> **Required action**: Below are the records; locate each line with the word "strongly" and copy it.
(Beginning of Dataset extract)
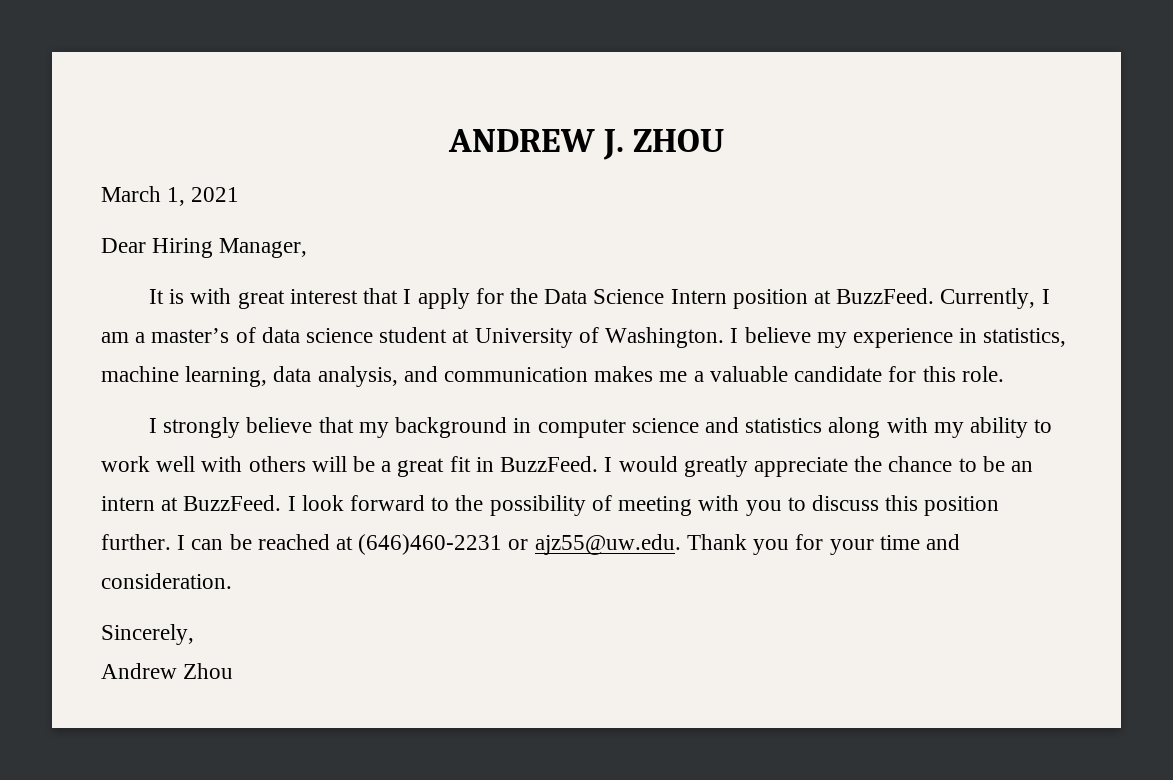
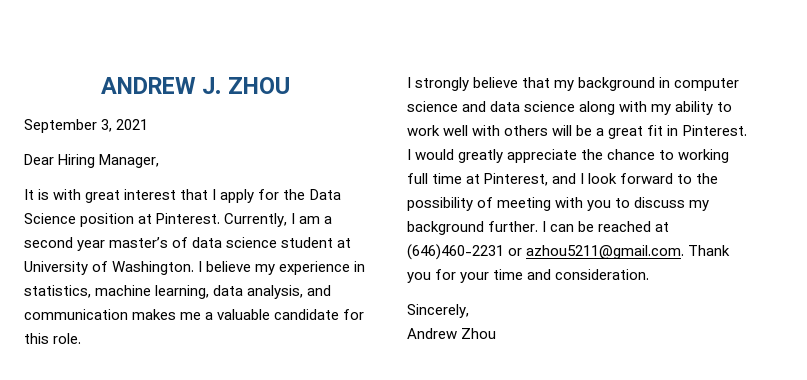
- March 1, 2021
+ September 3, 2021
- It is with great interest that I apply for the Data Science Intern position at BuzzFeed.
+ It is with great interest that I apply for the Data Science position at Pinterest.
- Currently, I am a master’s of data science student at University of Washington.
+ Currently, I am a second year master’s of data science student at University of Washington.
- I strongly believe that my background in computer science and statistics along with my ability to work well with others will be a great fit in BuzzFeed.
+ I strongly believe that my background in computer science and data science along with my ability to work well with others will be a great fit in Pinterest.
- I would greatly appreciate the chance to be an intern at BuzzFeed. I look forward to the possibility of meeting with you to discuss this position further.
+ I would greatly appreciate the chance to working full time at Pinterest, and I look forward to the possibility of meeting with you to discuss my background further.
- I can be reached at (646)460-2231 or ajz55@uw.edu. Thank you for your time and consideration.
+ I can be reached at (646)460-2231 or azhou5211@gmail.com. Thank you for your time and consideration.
(End of Dataset extract)
> **Exercise response**:
- I strongly believe that my background in computer science and statistics along with my ability to work well with others will be a great fit in BuzzFeed.
+ I strongly believe that my background in computer science and data science along with my ability to work well with others will be a great fit in Pinterest.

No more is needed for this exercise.